Paralelamente, também foi apreciada representação formulada por um vereador, que apontava possíveis irregularidades na contratação. A Segunda Câmara considerou procedente a representação, bem como declarou irregular a inexigibilidade de licitação e ilegais as despesas decorrentes do ajuste.
Durante a leitura do voto, o Relator, Conselheiro Renato Martins Costa, destacou que a contratação direta de serviços advocatícios exige demonstração simultânea da singularidade do serviço e da notória especialização do profissional escolhido, requisitos que não foram preenchidos no caso concreto.
Ao fundamentar sua decisão, o Conselheiro fez questão de registrar que o exame da matéria já havia sido "detidamente examinado e evidenciado no parecer do Ministério Público de Contas”.
“Compete à Administração instruir o processo com documentação idônea que comprove a efetiva capacitação técnica específica e aprofundada do profissional ou entidade contratada em relação ao objeto pactuado", sustentou o Relator reproduzindo trecho da manifestação ministerial.
No parecer, Dr. Mendes Neto observou que a Administração instruiu o procedimento apenas com um breve currículo de meia página elaborado pelo próprio advogado representante da empresa contratada.
Para ele, o documento, "por sua superficialidade e por consistir em documento produzido pelo próprio interessado na contratação, revela-se insuficiente para comprovar a qualificação exigida", não atendendo às exigências da Nova Lei de Licitações para justificar a inexigibilidade.
Além disso, o Procurador destacou que as contas da Câmara Municipal de Buritama relativas aos exercícios de 2018, 2019 e 2020 já haviam sido julgadas irregulares, tendo a contratação de serviços advocatícios por inexigibilidade figurado entre as causas que contribuíram para a reprovação desses demonstrativos.
Outro aspecto considerado relevante pelo Ministério Público de Contas foi a existência de vínculo anterior entre o escritório contratado, o então Prefeito de Buritama (autor da denúncia apresentada à Comissão de Ética) e integrantes da própria comissão.
Para o Procurador, essa circunstância impunha à Administração o dever de demonstrar, de forma inequívoca, a observância do princípio da impessoalidade, ônus que não foi cumprido diante da ausência dos documentos mínimos exigidos para justificar a escolha da contratada.

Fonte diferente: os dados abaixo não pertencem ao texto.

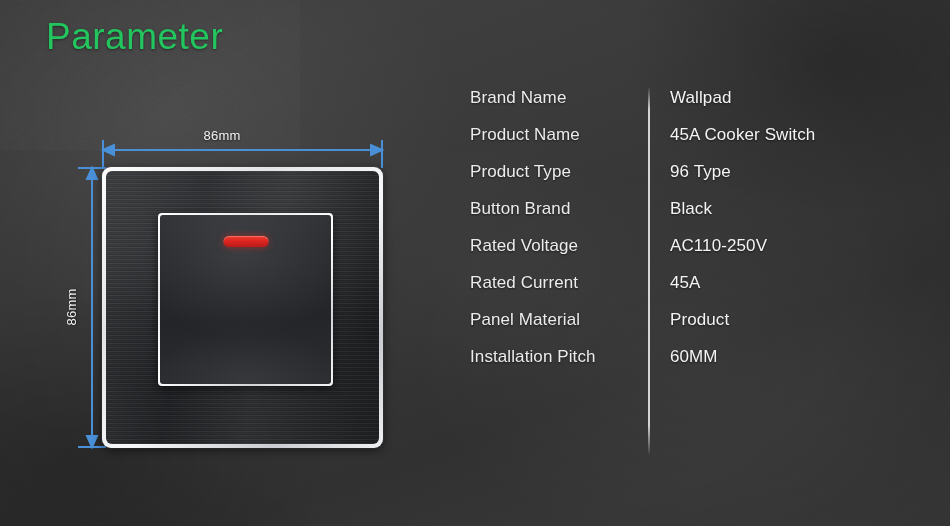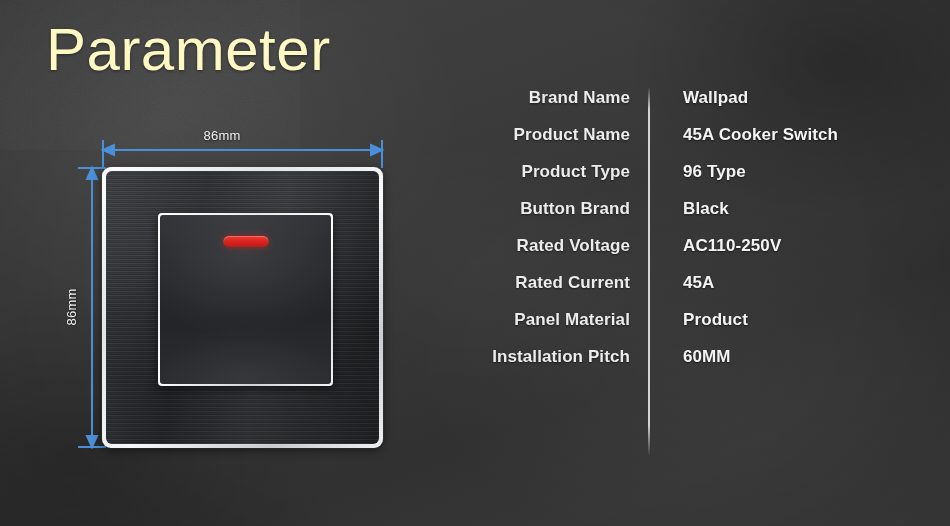"Parameter" .title { color: #fef9c3 -> #22c55e; font-size: 60px -> 37px }
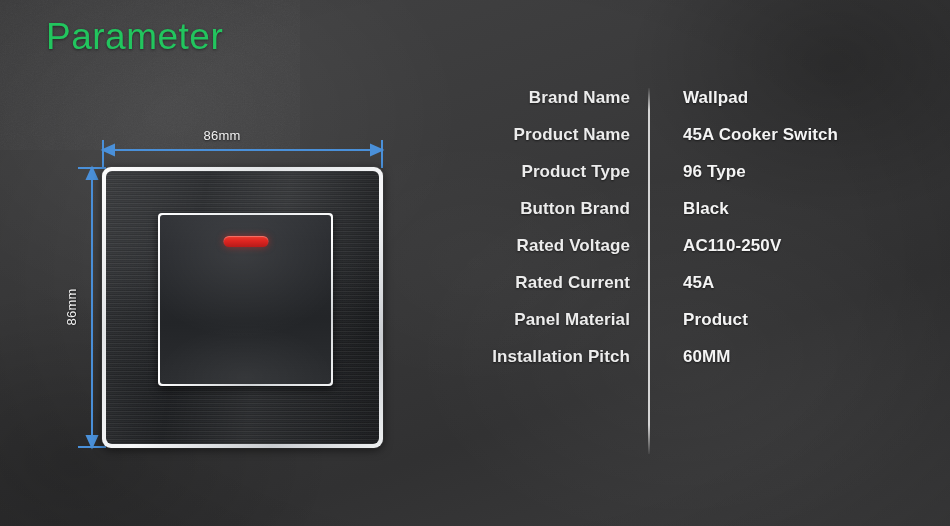"Brand Name" .spec-label { font-weight: 700 -> 400; text-align: right -> left }
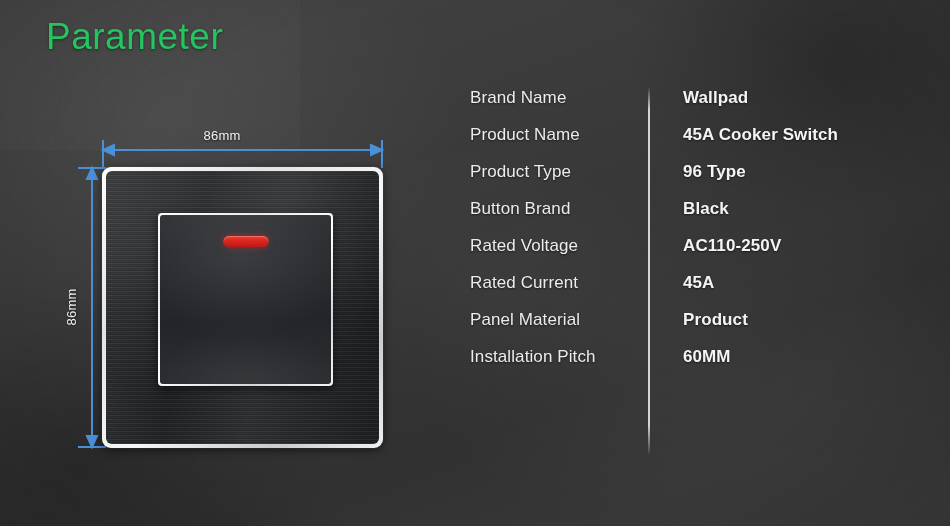"Wallpad" .spec-value { font-weight: 700 -> 400; margin-left: 53px -> 40px }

Ademais, a formalização do processo administrativo destinado à contratação foi assinada um dia antes de ser protocolizada a denúncia que daria origem aos trabalhos da Comissão de Ética, sem que houvesse qualquer elemento capaz de justificar a abertura antecipada do procedimento.
Para o MPC-SP, esse contexto, somado à inexistência de documentos de habilitação da empresa contratada, reforça "as suspeitas quanto à lisura da contratação e à afronta aos preceitos da impessoalidade e da moralidade".
Ao abordar esse aspecto durante o julgamento, o Conselheiro Renato Martins Costa afirmou considerar "inaceitável" que o processo de contratação para assessoramento jurídico tivesse sido iniciado na véspera do recebimento da denúncia que justificaria a necessidade dos serviços.
O voto também acolheu outro argumento desenvolvido pelo Ministério Público de Contas referente à ausência de demonstração da economicidade da contratação.
Segundo o parecer, não houve pesquisa de preços nem documentos que comprovassem a compatibilidade do valor contratado com os preços praticados no mercado, circunstâncias que inviabilizam qualquer avaliação acerca da economicidade do ajuste.
Na sessão, o Relator observou que os gestores públicos têm o dever de justificar tanto a escolha do contratado quanto a compatibilidade dos honorários, conforme prevê a Lei nº 14.133/2021.